Nous avons voulu approcher cet homme qui redonne sens et vie à la langue de son maître, jusqu’à en épouser le phrasé, au point qu’on serait tenter de paraphraser Flaubert en écrivant : Louis-Ferdinand c’est moi…

 

Stanislas de la Tousche vous avez été formé par Stéphane Lory puis par Blanche Salant, et Eduardo Galhos. Du solide ! Que vous ont-ils apporté ?
Du solide, vous pouvez le dire ! Et je n’y étais pas préparé ! Stéphane Lory – installé depuis au Québec – était imprégné de l’enseignement d’Antoine Vitez qui, dans les années 70/80, s’employait avec méthode à dynamiter l’académisme régnant au conservatoire de Paris. L’ensemble était corrigé par une forme de religiosité (que je vénérais) cultivée dans les arts martiaux pour révéler l’organicité de l’acteur ; je peux dire que j’ai reçu à grande ampleur la verticalité du théâtre ! Je ne savais pas conduire un texte pour autant !… Du coup je me suis entiché de la méthode de l’Actor’studio, où là, c’était sûr, tous les outils s’offraient quasi scientifiquement pour construire ce fameux acteur/personnage parfaitement autonome et naturel, avec le jeu des acteurs américains à l’instar de Brando, de Niro, Frederick Forrest… Bon ! Je dois avouer que les cogitations existentialistes dans les cafés de Paname ne m’ont pas vraiment aidé à y voir clair dans ce marasme. Eduardo Galhos est arrivé en formidable pédagogue, porteur de la méthode de Jacques Lecoq : ce fut le sauvetage. Par le corporel. Tout y était formidablement balisé, le psychologisme banni, ouvrant au contraire la voie à tous les possibles, via la tragédie, le travail avec masque, la pantomime, le clown, la Commedia dell’Arte… En fait, ils n’ont fait que révéler ce qui était en vous… Et ce devrait être le propre de tout enseignement ! la méthode Montesori en somme… juste ! Simplement on n’est pas toujours prêt à recevoir ce signe à tel ou tel moment, et avec cette personne là en particulier : je ne savais pas que j’étais inhibé à ce point mais que c’était si facile de s’ouvrir pourvu que…

 

« Je peux dire que j’ai reçu à grande ampleur la verticalité du théâtre ! Je ne savais pas conduire un texte pour autant ! »

 

Vous souvenez-vous d’une lecture, d’une rencontre, d’un spectacle vous ayant révélé au théâtre ?
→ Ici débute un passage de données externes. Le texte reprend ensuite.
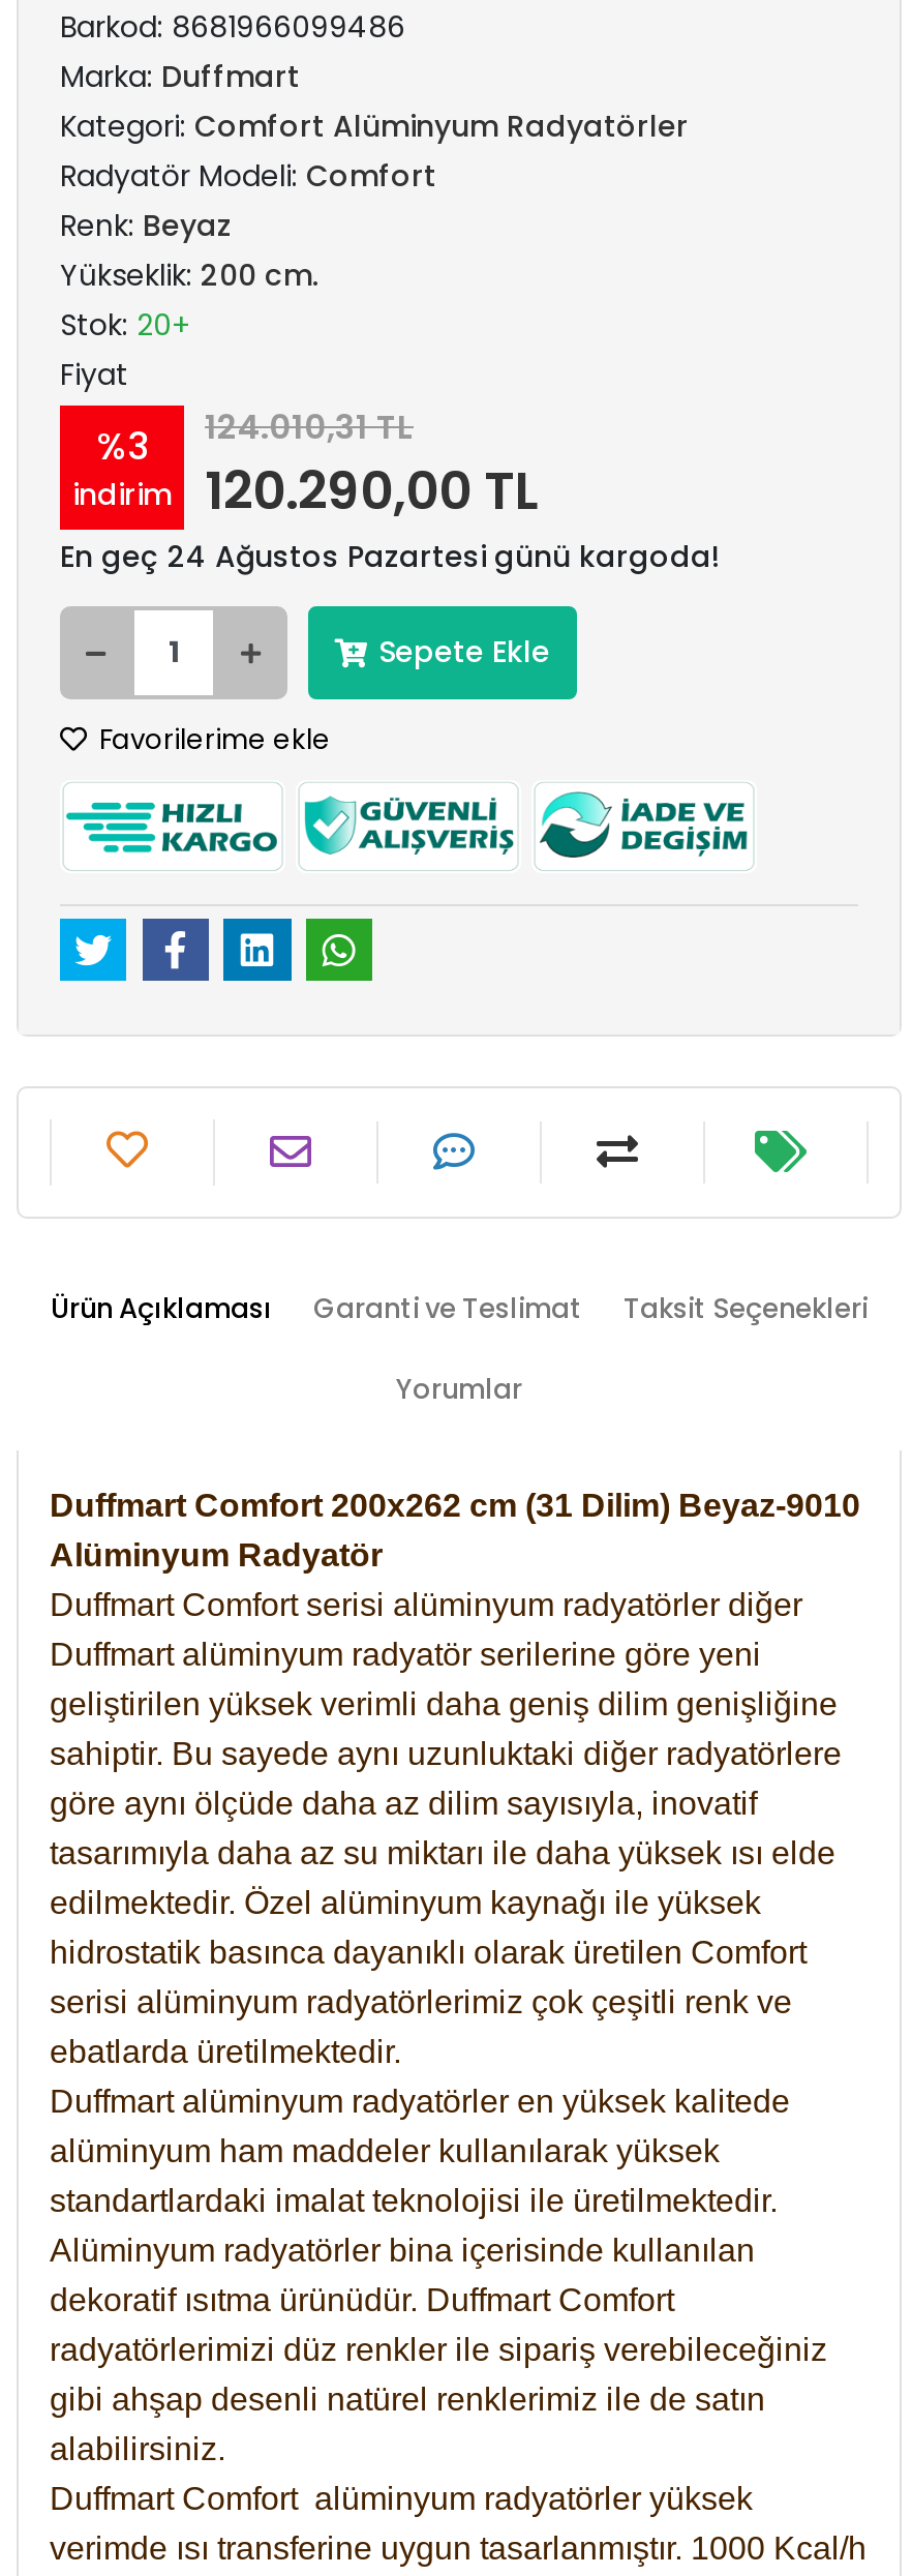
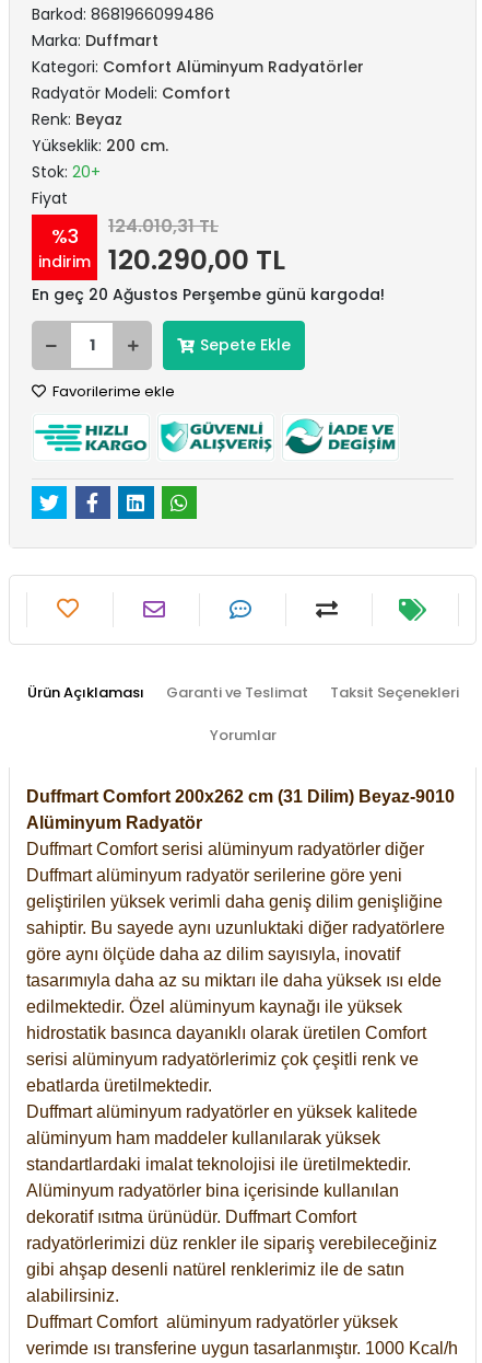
[60,536,720,577] En geç 24 Ağustos Pazartesi günü kargoda! -> [32,284,385,305] En geç 20 Ağustos Perşembe günü kargoda!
Il y a eu une belle rencontre muette, lors de travaux de fin de trimestre, dans un cours d’art dramatique assez scolaire censé nous apprendre à proférer joliment un vers de Musset …. Jean-Louis Trintignant était là pour soutenir sa fille. Tout le cours était en émoi, à en perdre ses moyens… Et moi, je m’entends encore envoyer avec une vibrante vaillance le fameux « Femme, femme, femme, créature faible et décevante !.. » qui ouvre le monologue de Figaro dans la pièce de Beaumarchais ! Miraculeusement et sans erreur d’intention pour un premier essai, porté par cette sainte trouille je me suis glissé dans tous les méandres du morceau, en haute mer… et quand j’ai su par Marie Trintignant que j’étais le seul que son père sauvait de la soirée – « lui, il a quelque chose.. »… Ma tripe avait répondu, tant sa stature m’impressionnait. S’il y a un spectacle qui a agi, sans hésiter c’est Le fil à la patte de Feydau, à la Comédie Française, une de mes premières sorties, aux côtés de ma mère… La pièce était interprétée par Robert Hirsch dans une performance d’acteur à texte comico-acrobatique immensément drôle ; d’autant que figurait au programme la crème des acteurs de vaudeville de l’époque ; j’ai du me dire que moi aussi j’aimerais faire rire autant une assemblée entière… mais le ferment invisible ça a du être la lecture, j’enfournais tout le romanesque possible, surtout celui qui vous sert la bravoure dans l’héroïsme.

 

« Le ferment invisible ça a du être la lecture, j’enfournais tout le romanesque possible, surtout celui qui vous sert la bravoure dans l’héroïsme »

 

Vous avez fait vos débuts, en 1985, avec Le livre de Stefan Viorel.. Une pièce plus difficile qu’il n’y paraît, surtout pour une première prestation. Était-ce formateur ? Déformateur ?
Les deux, comment avez-vous deviné ! Viorel Stefan, dramaturge roumain, a écrit ce monologue incroyable d’audace et d’effet comique : on y voit Sade, en compagnie de son serviteur muet, réfugié dans une cave sous la forteresse de la Bastille au moment de sa prise. Figurait là tout un attirail : l’Athanor cher aux alchimistes, Golem , la chouette, le miroir, la boule de cristal, l’alambic et foi d’enfançon… Sade, en quête de création de l’être suprême est un condensé de Robespierre, Frankenstein et Dracula. Le texte lui-même est une satire caustique très instruite de la « raison raisonnante » chère aux Français… J’ai réalisé que j’avais une disposition prononcée pour le tragi-comique, accouchée littéralement par une direction d’acteur d’une précision absolue, au cillement d’œil près… je n’ai jamais retrouvé pareil état d’accord entre mon tempérament et un texte, celui-ci stoppant malheureusement son élan trop tôt.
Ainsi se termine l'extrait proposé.